** Material supplied follows **
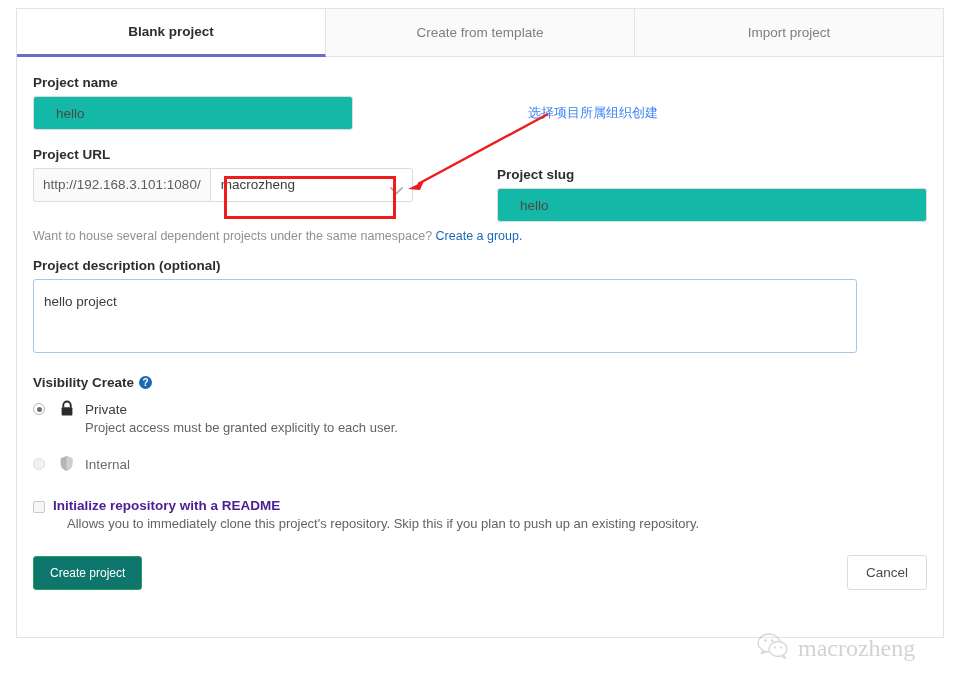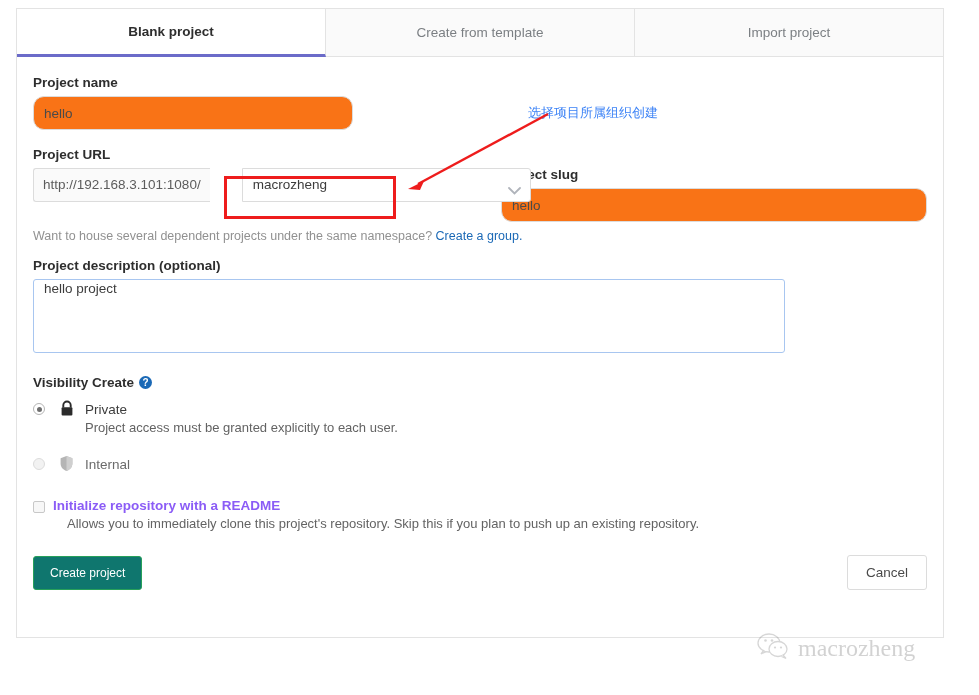--- a/index.html
+++ b/index.html
@@ -68,34 +68,34 @@
     display: block;
   }
   .row { display: flex; }
   .col-left { width: 462px; }
   .col-right { width: 434px; margin-left: 6px; margin-top: 20px; }
 
   .inp {
     box-sizing: border-box;
     height: 34px;
     border: 1px solid #dcdcdc;
-    border-radius: 11px;
-    background: #f97316;
+    border-radius: 3px;
+    background: #14b8a6;
     font-size: 13.5px;
     color: #4a4a4a;
-    padding: 0 10px;
+    padding: 0 22px;
     line-height: 32px;
     font-family: "Liberation Sans", sans-serif;
     outline: none;
     width: 100%;
   }
   #project-name-input { width: 320px; }
 
   
-  .url-group { display: flex; align-items: center; width: 498px; gap: 32px; }
+  .url-group { display: flex; align-items: center; width: 380px; }
   .url-prefix {
     box-sizing: border-box;
     height: 34px;
     line-height: 32px;
     padding: 0 9px;
     background: #fafafa;
     border: 1px solid #dcdcdc;
     border-right: none;
     border-radius: 3px 0 0 3px;
     font-size: 13.5px;
@@ -126,27 +126,27 @@
   .hint {
     font-size: 12.5px;
     color: #919191;
     margin-top: 7px;
   }
   .hint a { color: #1b69b6; text-decoration: none; }
 
   
   .desc-area {
     box-sizing: border-box;
-    width: 752px;
+    width: 824px;
     height: 74px;
     border: 1px solid #a8c6f0;
     border-radius: 3px;
     font-size: 13.5px;
     color: #3c3c3c;
-    padding: 0 10px;
+    padding: 13px 10px;
     font-family: "Liberation Sans", sans-serif;
     resize: none;
     outline: none;
     line-height: 1.3;
   }
 
   
   .vis-title {
     font-size: 13.5px;
     font-weight: bold;
@@ -180,21 +180,21 @@
   .vis-name.dim { color: #6b6b6b; }
   .vis-desc { font-size: 13px; color: #636363; margin-top: 2px; }
 
   
   .readme-row { display: flex; align-items: flex-start; margin-top: 22px; }
   .checkbox {
     width: 12px; height: 12px; box-sizing: border-box;
     border: 1px solid #c8c8c8; background: #f7f7f7;
     border-radius: 2px; margin-top: 3px; flex: none; cursor: pointer;
   }
-  .readme-label { font-size: 13.5px; font-weight: bold; color: #8b5cf6; margin-left: 8px; }
+  .readme-label { font-size: 13.5px; font-weight: bold; color: #4c1d95; margin-left: 8px; }
   .readme-desc { font-size: 13px; color: #636363; margin: 3px 0 0 34px; }
 
   
   .btn-row {
     display: flex; align-items: center; justify-content: space-between;
     margin-top: 24px;
   }
   .btn-create {
     background: #0f766e; color: #fff;
     border: 1px solid #27a05a; border-radius: 3px;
** End of Material supplied **
Your goal —
Without including the pictures, copy all of the data exactly.

Expected output —
--- a/index.html
+++ b/index.html
@@ -68,34 +68,34 @@
     display: block;
   }
   .row { display: flex; }
   .col-left { width: 462px; }
   .col-right { width: 434px; margin-left: 6px; margin-top: 20px; }
 
   .inp {
     box-sizing: border-box;
     height: 34px;
     border: 1px solid #dcdcdc;
-    border-radius: 11px;
-    background: #f97316;
+    border-radius: 3px;
+    background: #14b8a6;
     font-size: 13.5px;
     color: #4a4a4a;
-    padding: 0 10px;
+    padding: 0 22px;
     line-height: 32px;
     font-family: "Liberation Sans", sans-serif;
     outline: none;
     width: 100%;
   }
   #project-name-input { width: 320px; }
 
   
-  .url-group { display: flex; align-items: center; width: 498px; gap: 32px; }
+  .url-group { display: flex; align-items: center; width: 380px; }
   .url-prefix {
     box-sizing: border-box;
     height: 34px;
     line-height: 32px;
     padding: 0 9px;
     background: #fafafa;
     border: 1px solid #dcdcdc;
     border-right: none;
     border-radius: 3px 0 0 3px;
     font-size: 13.5px;
@@ -126,27 +126,27 @@
   .hint {
     font-size: 12.5px;
     color: #919191;
     margin-top: 7px;
   }
   .hint a { color: #1b69b6; text-decoration: none; }
 
   
   .desc-area {
     box-sizing: border-box;
-    width: 752px;
+    width: 824px;
     height: 74px;
     border: 1px solid #a8c6f0;
     border-radius: 3px;
     font-size: 13.5px;
     color: #3c3c3c;
-    padding: 0 10px;
+    padding: 13px 10px;
     font-family: "Liberation Sans", sans-serif;
     resize: none;
     outline: none;
     line-height: 1.3;
   }
 
   
   .vis-title {
     font-size: 13.5px;
     font-weight: bold;
@@ -180,21 +180,21 @@
   .vis-name.dim { color: #6b6b6b; }
   .vis-desc { font-size: 13px; color: #636363; margin-top: 2px; }
 
   
   .readme-row { display: flex; align-items: flex-start; margin-top: 22px; }
   .checkbox {
     width: 12px; height: 12px; box-sizing: border-box;
     border: 1px solid #c8c8c8; background: #f7f7f7;
     border-radius: 2px; margin-top: 3px; flex: none; cursor: pointer;
   }
-  .readme-label { font-size: 13.5px; font-weight: bold; color: #8b5cf6; margin-left: 8px; }
+  .readme-label { font-size: 13.5px; font-weight: bold; color: #4c1d95; margin-left: 8px; }
   .readme-desc { font-size: 13px; color: #636363; margin: 3px 0 0 34px; }
 
   
   .btn-row {
     display: flex; align-items: center; justify-content: space-between;
     margin-top: 24px;
   }
   .btn-create {
     background: #0f766e; color: #fff;
     border: 1px solid #27a05a; border-radius: 3px;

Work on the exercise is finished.